Dans certains milieux, cela est encore bizarrement nié, mais nos finances publiques sont en mauvais état. Le nouveau gouvernement Arizona prévoit des mesures pour réduire le déficit budgétaire. Ces mesures ont déjà suscité de nombreuses protestations ces dernières semaines (notamment avec la grève des trains de neuf jours qui est toujours en cours). La réalité est cependant que les efforts prévus par le nouveau gouvernement sont loin d’être suffisants. Des efforts supplémentaires seront nécessaires dans les années à venir.
Des finances publiques dramatiques
Voici quelques constats sur l’état de nos finances publiques qui devraient montrer à quel point la situation est grave:
Nous avons aujourd’hui un déficit trop important
Pour 2025, nous sommes sur la voie d’un déficit budgétaire de 4,8 pourcent du PIB, soit 30 milliards d’euros. Selon les simulations de la Banque nationale, ce déficit pourrait atteindre 7,6 pourcent du PIB (48 milliards en euros actuels) dans 10 ans sans intervention. Dans un tel scénario, la dette publique augmenterait systématiquement dans les années à venir, pour atteindre près de 140 pourcent du PIB dans 10 ans (dépassant ainsi le pic précédent de 138 pourcent dans les années 90).
Nous négligeons des missions essentielles
La situation sous-jacente de nos finances publiques est encore pire : nous en sommes à ces chiffres dramatiques alors que nous négligeons depuis des décennies deux missions absolument essentielles de l’État, à savoir la défense et les infrastructures. Dans les opérations d’assainissement des années 80, des économies importantes ont été réalisées sur la défense et les investissements publics, et cela n’a jamais été corrigé par la suite. Il devrait pourtant être clair aujourd’hui que cette situation n’est plus tenable.
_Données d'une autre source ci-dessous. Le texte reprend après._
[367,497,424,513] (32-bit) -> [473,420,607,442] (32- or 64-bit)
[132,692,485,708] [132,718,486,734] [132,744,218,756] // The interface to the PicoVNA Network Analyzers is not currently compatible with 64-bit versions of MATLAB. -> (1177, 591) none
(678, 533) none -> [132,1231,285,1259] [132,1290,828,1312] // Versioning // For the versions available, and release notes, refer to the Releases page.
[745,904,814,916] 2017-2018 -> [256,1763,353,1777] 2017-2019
Nous avons besoin de plus d’argent pour la défense
La Belgique dépense aujourd’hui 1,3 pourcent du PIB pour la défense, l’un des taux les plus bas parmi les pays de l’OTAN et bien en dessous de l’objectif de 2 pourcent fixé par l’OTAN. Sous la pression de Trump et des circonstances géopolitiques, les dépenses de défense devront augmenter à court terme pour atteindre 2 pourcent du PIB, ce qui nécessitera environ 4 milliards d’euros supplémentaires par an. Mais l’objectif de l’OTAN sera presque certainement relevé, ce qui signifie qu’à moyen terme, nous devrons probablement atteindre 3 pourcent du PIB. Cela implique encore environ 6 milliards d’euros (en euros actuels) supplémentaires par an. Des astuces comptables sont envisagées (par exemple, pour exclure ces dépenses supplémentaires du budget), mais cela n’enlève rien au fait que nous devrons trouver ces ressources quelque part.
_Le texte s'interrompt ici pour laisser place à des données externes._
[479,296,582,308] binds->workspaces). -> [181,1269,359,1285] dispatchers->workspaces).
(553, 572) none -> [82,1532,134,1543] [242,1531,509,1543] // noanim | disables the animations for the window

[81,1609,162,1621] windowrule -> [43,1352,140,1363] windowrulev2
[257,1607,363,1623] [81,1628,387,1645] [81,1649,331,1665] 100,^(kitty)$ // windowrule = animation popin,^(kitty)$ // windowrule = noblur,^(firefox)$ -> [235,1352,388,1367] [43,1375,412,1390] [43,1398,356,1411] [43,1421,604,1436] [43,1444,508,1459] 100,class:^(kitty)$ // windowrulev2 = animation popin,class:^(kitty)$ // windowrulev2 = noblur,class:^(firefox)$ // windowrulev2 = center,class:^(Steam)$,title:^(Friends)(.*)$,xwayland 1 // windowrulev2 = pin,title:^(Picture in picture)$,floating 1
Nous devons investir davantage de toute urgence
Les gouvernements belges ont investi en moyenne 2,4 pourcent du PIB par an au cours des 30 dernières années, le taux le plus bas d’Europe. Dans les pays voisins, ce taux était de 3,5 pourcent par an, et en Suède, il atteignait même 4,6 pourcent par an. Cela signifie que les gouvernements belges auraient dû investir 12,5 milliards d’euros (en euros actuels) de plus chaque année dans diverses infrastructures pour atteindre le même niveau d’investissement que la Suède, un pays dont les dépenses publiques sont similaires à celles de la Belgique. En raison de ces décennies de sous-investissement, les infrastructures publiques en Belgique sont aujourd’hui parmi les plus faibles d’Europe. Cela est d’autant plus regrettable que nous avons l’un des niveaux de dépenses publiques les plus élevés d’Europe. Pourtant, les investissements publics productifs sont l’un des leviers politiques les plus puissants pour renforcer la productivité et la création de richesse. Dans les années à venir, nos gouvernements devront investir massivement davantage, notamment dans la numérisation, la durabilité, la mobilité, l’énergie…
Vers un déficit de 10 pourcent du PIB
Si nos gouvernements veulent remplir un minimum leurs missions essentielles en matière de défense et d’infrastructures au cours des 10 prochaines années, les dépenses pour ces deux domaines devront augmenter considérablement. Sans mesures compensatoires, le déficit budgétaire atteindrait alors 10 pourcent du PIB (plus de 60 milliards d’euros en euros actuels). Et cette dérive est entièrement due aux dépenses publiques. Ces dépenses atteindraient alors plus de 60 pourcent du PIB, de loin le taux le plus élevé parmi les pays industrialisés.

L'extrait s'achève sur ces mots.